Nowy mobilny system Microsoftu pozwala deweloperowi uruchomić więcej niż jeden wątek w tworzonej aplikacji. To znaczy, że prócz wątku z interfejsem może istnieć watkę zajmujący się obliczaniem. Dzięki temu nadal można korzystać z interfejsu programu pomimo tego, że w tle są przetwarzane dane.
Inny przykład: program służący do przeliczania walut. Mamy wątek obsługujący interfejs, drugi pobiera dane z internetu a trzeci czeka na plik z drugiego wątku. Jeśli byśmy nacisnęli przycisk "back" na obudowie smartphonu. System wyłączył by tylko wątek odpowiedzialny za interfejs ale pozostawi by resztę bez zmian.
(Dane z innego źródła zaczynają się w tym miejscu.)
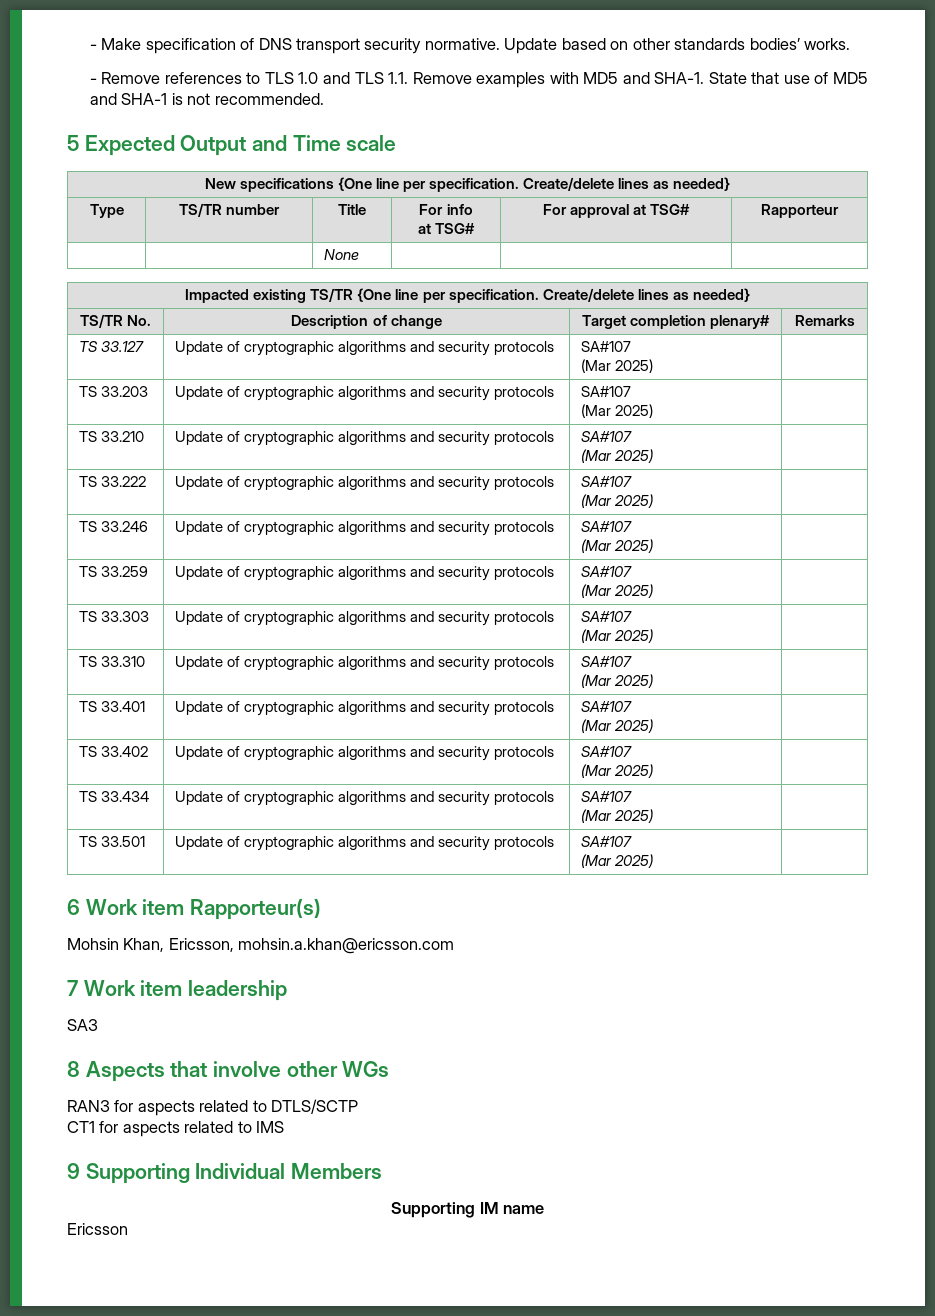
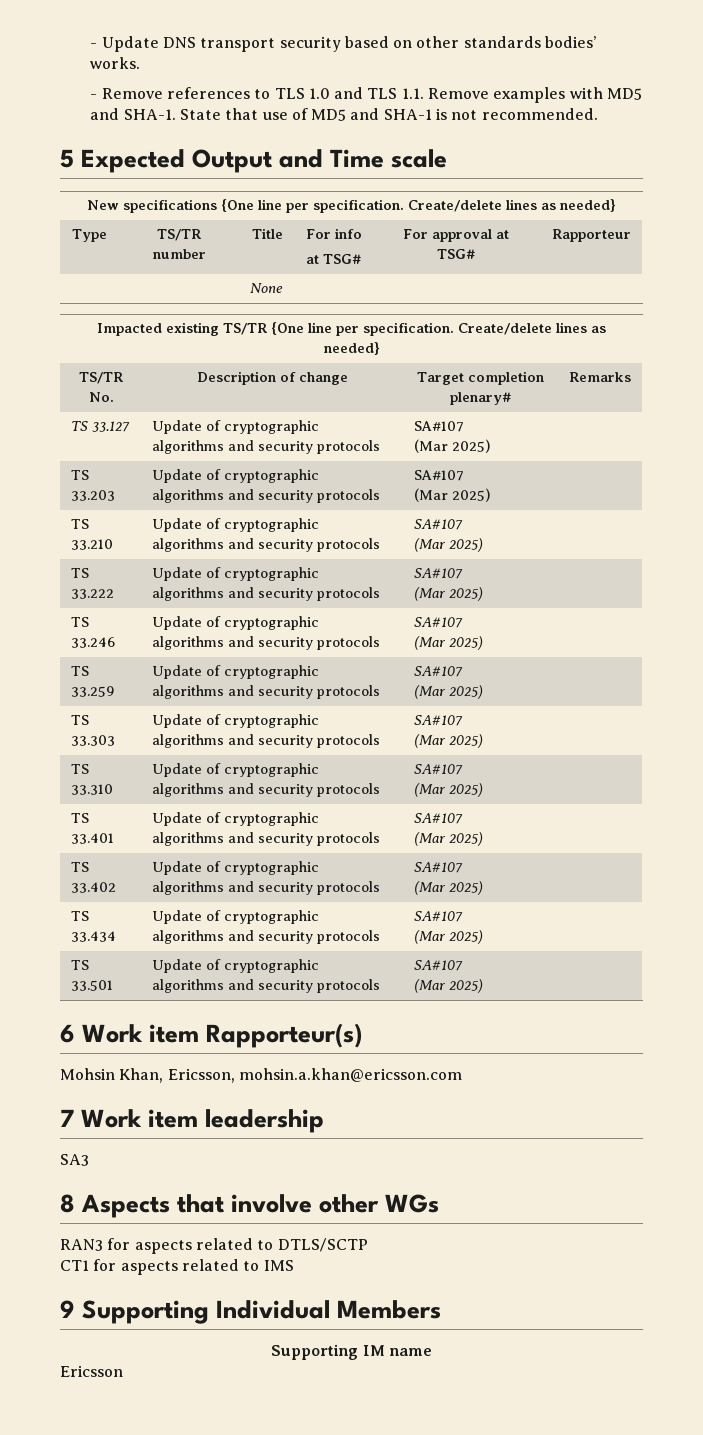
- - Make specification of DNS transport security normative. Update based on other standards bodies’ works.
+ - Update DNS transport security based on other standards bodies’ works.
Oczywiście programista może przerwać wszystko jeśli wykryje naciśniecie przycisku "back". Jeśli tego natomiast nie zrobi, proces nadal będzie aktywny i w przypadku naszego przelicznika walut, będzie nadal pobierać dane i po stworzeniu odpowiedniego pliku przetworzył by go. Gdybyśmy ponownie uruchomili program - dane byłby już gotowe dla interfejsu.
Gdybyśmy natomiast nie uruchomili przez dłuższy czas aplikacji. Mogła by powstać sytuacja, w której system potrzebowałby dodatkową pamięć lub mocy procesora. Wtedy wymusiłby zamknięcie nieistotnych procesów. Dzięki temu użytkownik nie odczułby np. przycinania się interfejsu podczas przewijania długiej listy kontaktów.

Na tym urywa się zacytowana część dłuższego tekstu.